WORK INSTRUCTIONS :: Where an entry contains a picture, omit the picture and repeat the rest exactly.

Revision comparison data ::
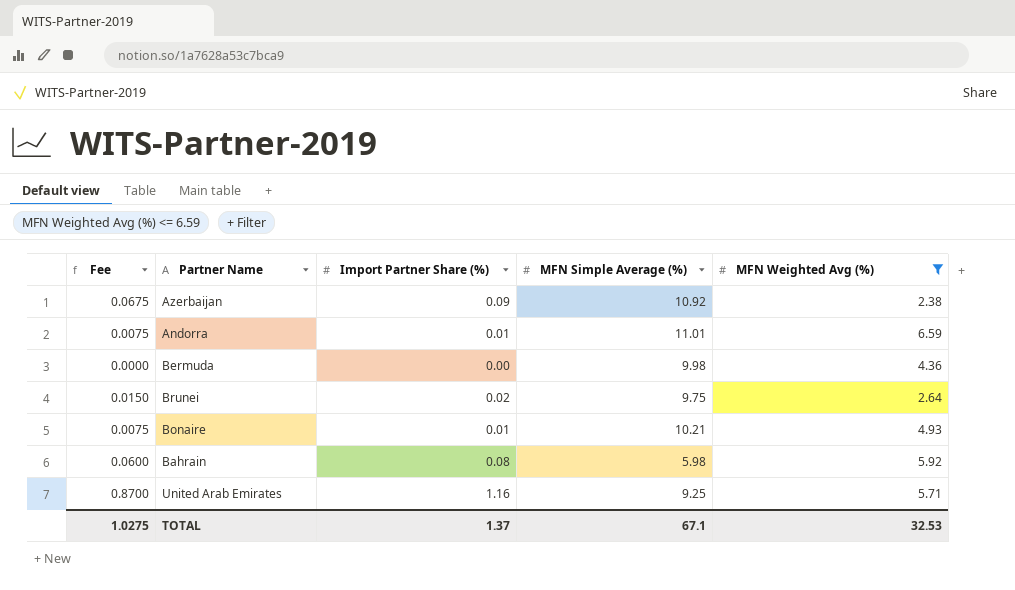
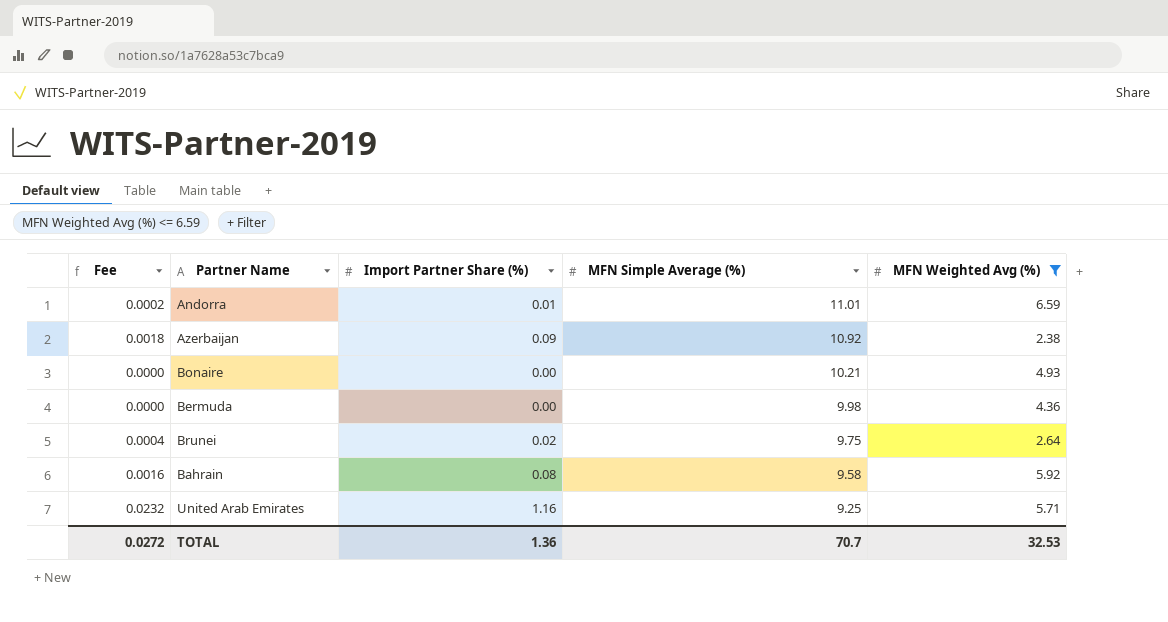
row order: none -> MFN Simple Average (%) descending
column Fee | formula: [Import Partner Share (%)] * 0.75 -> [Import Partner Share (%)] * 0.02
Bonaire | Import Partner Share (%): 0.01 -> 0.00
Bahrain | MFN Simple Average (%): 5.98 -> 9.58
TOTAL | Fee: 1.0275 -> 0.0272
TOTAL | Import Partner Share (%): 1.37 -> 1.36
TOTAL | MFN Simple Average (%): 67.1 -> 70.7

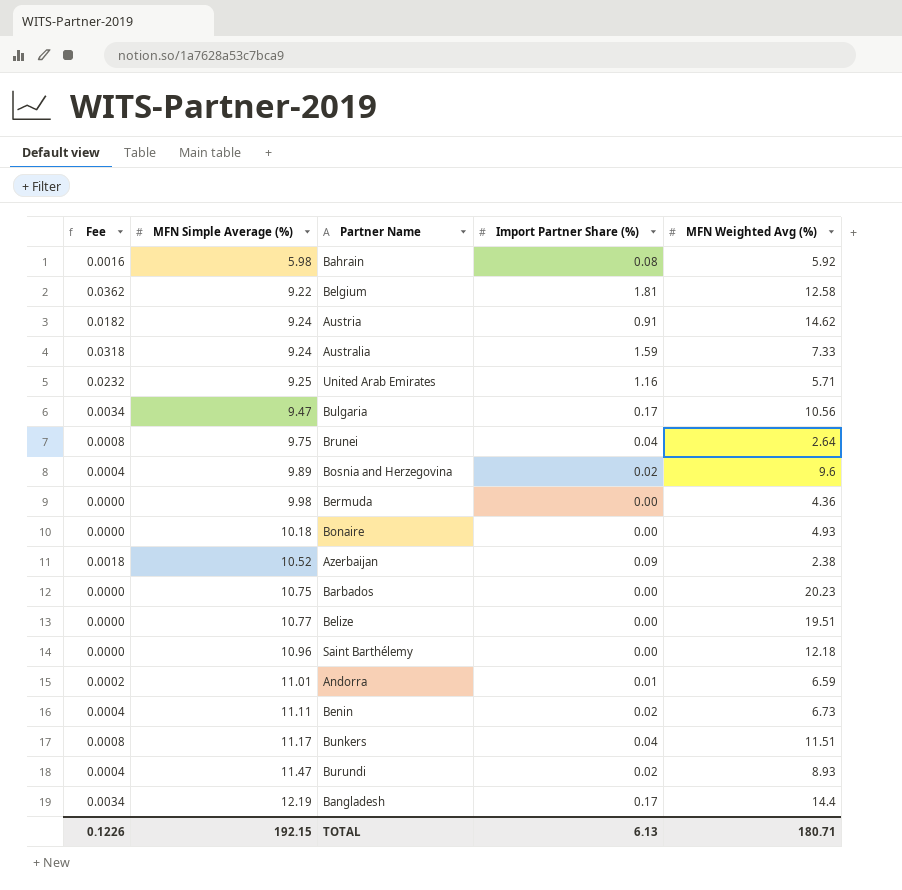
filter: MFN Weighted Avg (%) <= 6.59 -> none
row order: MFN Simple Average (%) descending -> MFN Simple Average (%) ascending
column MFN Simple Average (%) | position: 4 -> 2
Bahrain | MFN Simple Average (%): 9.58 -> 5.98
Brunei | Fee: 0.0004 -> 0.0008
Brunei | Import Partner Share (%): 0.02 -> 0.04
Bonaire | MFN Simple Average (%): 10.21 -> 10.18
Azerbaijan | MFN Simple Average (%): 10.92 -> 10.52
TOTAL | Fee: 0.0272 -> 0.1226
TOTAL | MFN Simple Average (%): 70.7 -> 192.15
TOTAL | Import Partner Share (%): 1.36 -> 6.13
TOTAL | MFN Weighted Avg (%): 32.53 -> 180.71

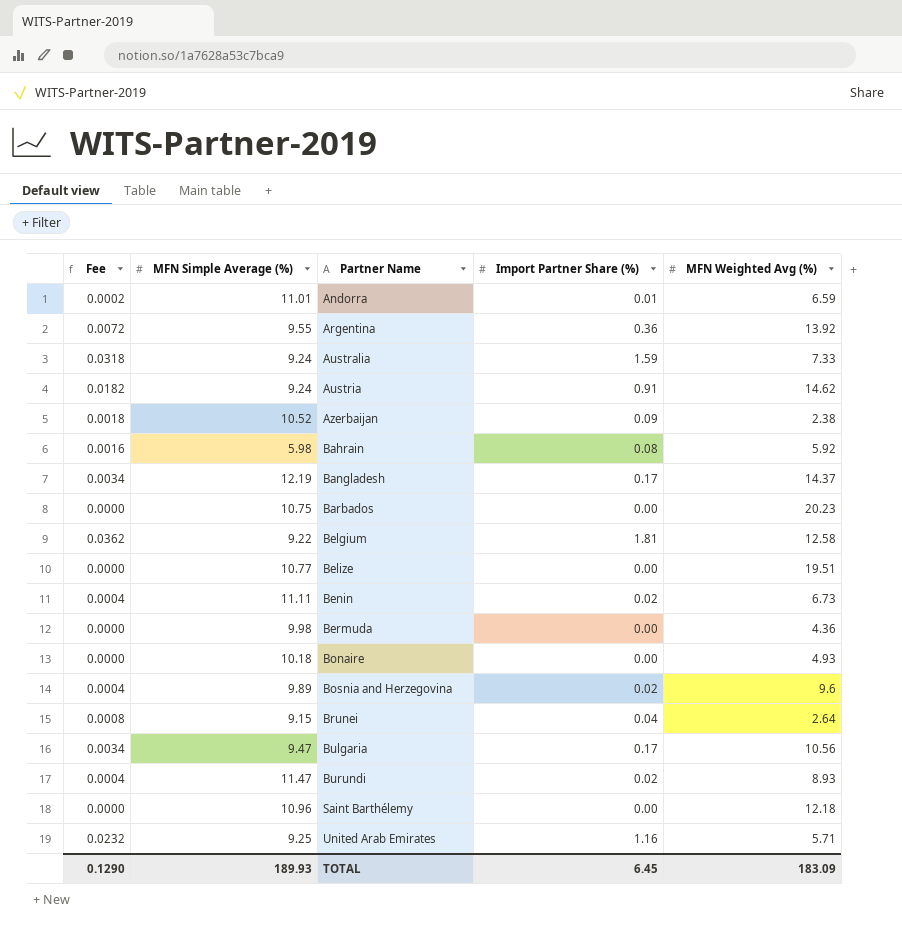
row order: MFN Simple Average (%) ascending -> Partner Name ascending
row Bunkers: 0.0008 | 11.17 | 0.04 | 11.51 -> none
row Argentina: none -> 0.0072 | 9.55 | 0.36 | 13.92
Bangladesh | MFN Weighted Avg (%): 14.4 -> 14.37
Brunei | MFN Simple Average (%): 9.75 -> 9.15
TOTAL | Fee: 0.1226 -> 0.1290
TOTAL | MFN Simple Average (%): 192.15 -> 189.93
TOTAL | Import Partner Share (%): 6.13 -> 6.45
TOTAL | MFN Weighted Avg (%): 180.71 -> 183.09

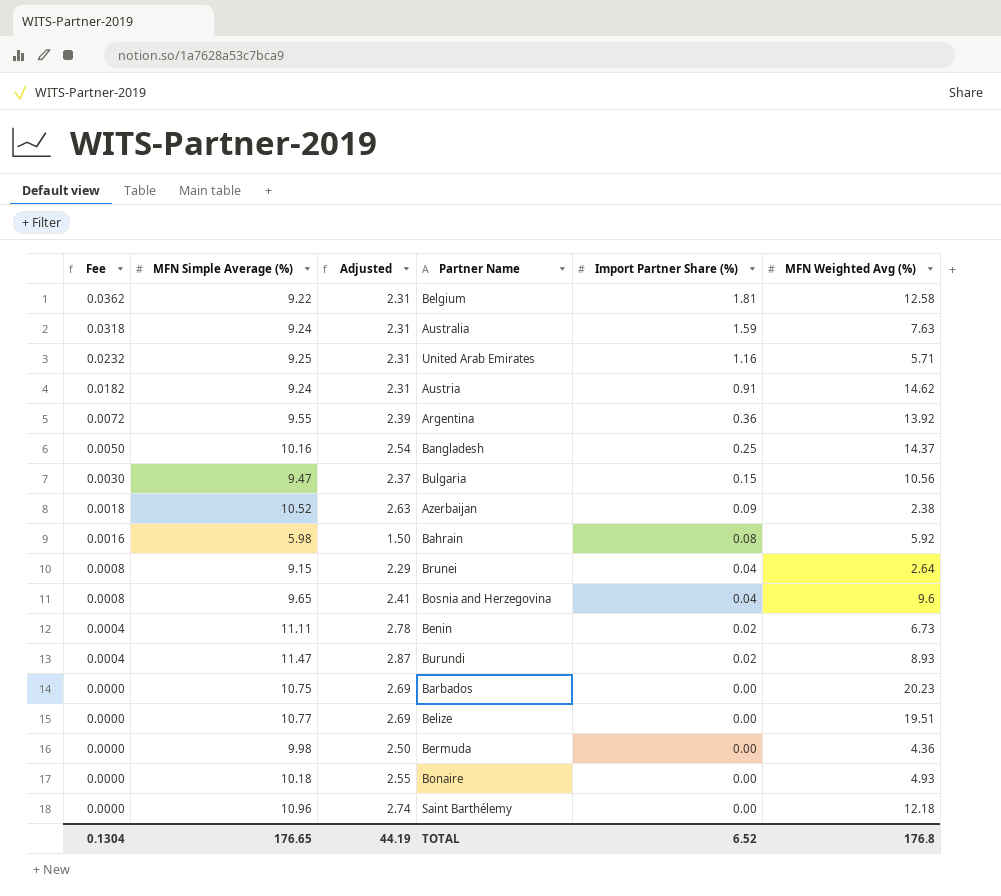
row order: Partner Name ascending -> Fee descending
column Adjusted | formula: none -> [MFN Simple Average (%)] * 0.25
row Andorra: 0.0002 | 11.01 | 0.01 | 6.59 -> none
Australia | MFN Weighted Avg (%): 7.33 -> 7.63
Bangladesh | Fee: 0.0034 -> 0.0050
Bangladesh | MFN Simple Average (%): 12.19 -> 10.16
Bangladesh | Import Partner Share (%): 0.17 -> 0.25
Bulgaria | Fee: 0.0034 -> 0.0030
Bulgaria | Import Partner Share (%): 0.17 -> 0.15
Bosnia and Herzegovina | Fee: 0.0004 -> 0.0008
Bosnia and Herzegovina | MFN Simple Average (%): 9.89 -> 9.65
Bosnia and Herzegovina | Import Partner Share (%): 0.02 -> 0.04
TOTAL | Fee: 0.1290 -> 0.1304
TOTAL | MFN Simple Average (%): 189.93 -> 176.65
TOTAL | Import Partner Share (%): 6.45 -> 6.52
TOTAL | MFN Weighted Avg (%): 183.09 -> 176.8

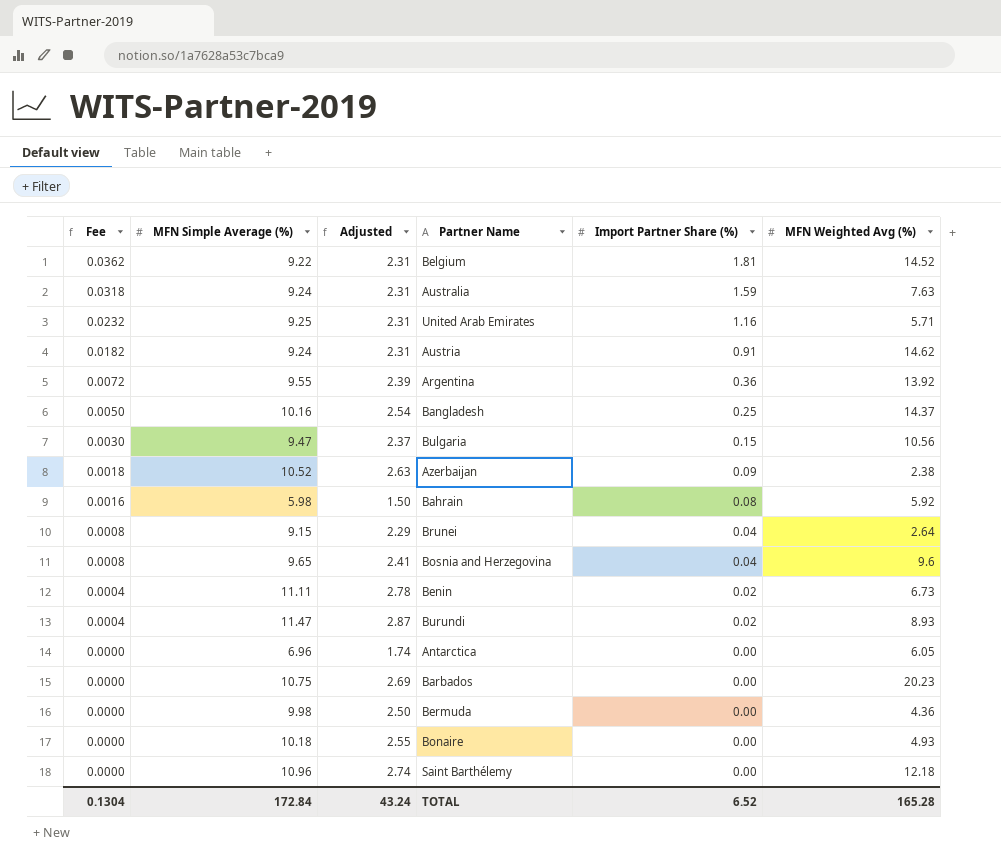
row Belize: 0.0000 | 10.77 | 2.69 | 0.00 | 19.51 -> none
Belgium | MFN Weighted Avg (%): 12.58 -> 14.52
row Antarctica: none -> 0.0000 | 6.96 | 1.74 | 0.00 | 6.05
TOTAL | MFN Simple Average (%): 176.65 -> 172.84
TOTAL | Adjusted: 44.19 -> 43.24
TOTAL | MFN Weighted Avg (%): 176.8 -> 165.28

TASK RESPONSE ::
row order: none -> MFN Simple Average (%) descending
column Fee | formula: [Import Partner Share (%)] * 0.75 -> [Import Partner Share (%)] * 0.02
Bonaire | Import Partner Share (%): 0.01 -> 0.00
Bahrain | MFN Simple Average (%): 5.98 -> 9.58
TOTAL | Fee: 1.0275 -> 0.0272
TOTAL | Import Partner Share (%): 1.37 -> 1.36
TOTAL | MFN Simple Average (%): 67.1 -> 70.7

filter: MFN Weighted Avg (%) <= 6.59 -> none
row order: MFN Simple Average (%) descending -> MFN Simple Average (%) ascending
column MFN Simple Average (%) | position: 4 -> 2
Bahrain | MFN Simple Average (%): 9.58 -> 5.98
Brunei | Fee: 0.0004 -> 0.0008
Brunei | Import Partner Share (%): 0.02 -> 0.04
Bonaire | MFN Simple Average (%): 10.21 -> 10.18
Azerbaijan | MFN Simple Average (%): 10.92 -> 10.52
TOTAL | Fee: 0.0272 -> 0.1226
TOTAL | MFN Simple Average (%): 70.7 -> 192.15
TOTAL | Import Partner Share (%): 1.36 -> 6.13
TOTAL | MFN Weighted Avg (%): 32.53 -> 180.71

row order: MFN Simple Average (%) ascending -> Partner Name ascending
row Bunkers: 0.0008 | 11.17 | 0.04 | 11.51 -> none
row Argentina: none -> 0.0072 | 9.55 | 0.36 | 13.92
Bangladesh | MFN Weighted Avg (%): 14.4 -> 14.37
Brunei | MFN Simple Average (%): 9.75 -> 9.15
TOTAL | Fee: 0.1226 -> 0.1290
TOTAL | MFN Simple Average (%): 192.15 -> 189.93
TOTAL | Import Partner Share (%): 6.13 -> 6.45
TOTAL | MFN Weighted Avg (%): 180.71 -> 183.09

row order: Partner Name ascending -> Fee descending
column Adjusted | formula: none -> [MFN Simple Average (%)] * 0.25
row Andorra: 0.0002 | 11.01 | 0.01 | 6.59 -> none
Australia | MFN Weighted Avg (%): 7.33 -> 7.63
Bangladesh | Fee: 0.0034 -> 0.0050
Bangladesh | MFN Simple Average (%): 12.19 -> 10.16
Bangladesh | Import Partner Share (%): 0.17 -> 0.25
Bulgaria | Fee: 0.0034 -> 0.0030
Bulgaria | Import Partner Share (%): 0.17 -> 0.15
Bosnia and Herzegovina | Fee: 0.0004 -> 0.0008
Bosnia and Herzegovina | MFN Simple Average (%): 9.89 -> 9.65
Bosnia and Herzegovina | Import Partner Share (%): 0.02 -> 0.04
TOTAL | Fee: 0.1290 -> 0.1304
TOTAL | MFN Simple Average (%): 189.93 -> 176.65
TOTAL | Import Partner Share (%): 6.45 -> 6.52
TOTAL | MFN Weighted Avg (%): 183.09 -> 176.8

row Belize: 0.0000 | 10.77 | 2.69 | 0.00 | 19.51 -> none
Belgium | MFN Weighted Avg (%): 12.58 -> 14.52
row Antarctica: none -> 0.0000 | 6.96 | 1.74 | 0.00 | 6.05
TOTAL | MFN Simple Average (%): 176.65 -> 172.84
TOTAL | Adjusted: 44.19 -> 43.24
TOTAL | MFN Weighted Avg (%): 176.8 -> 165.28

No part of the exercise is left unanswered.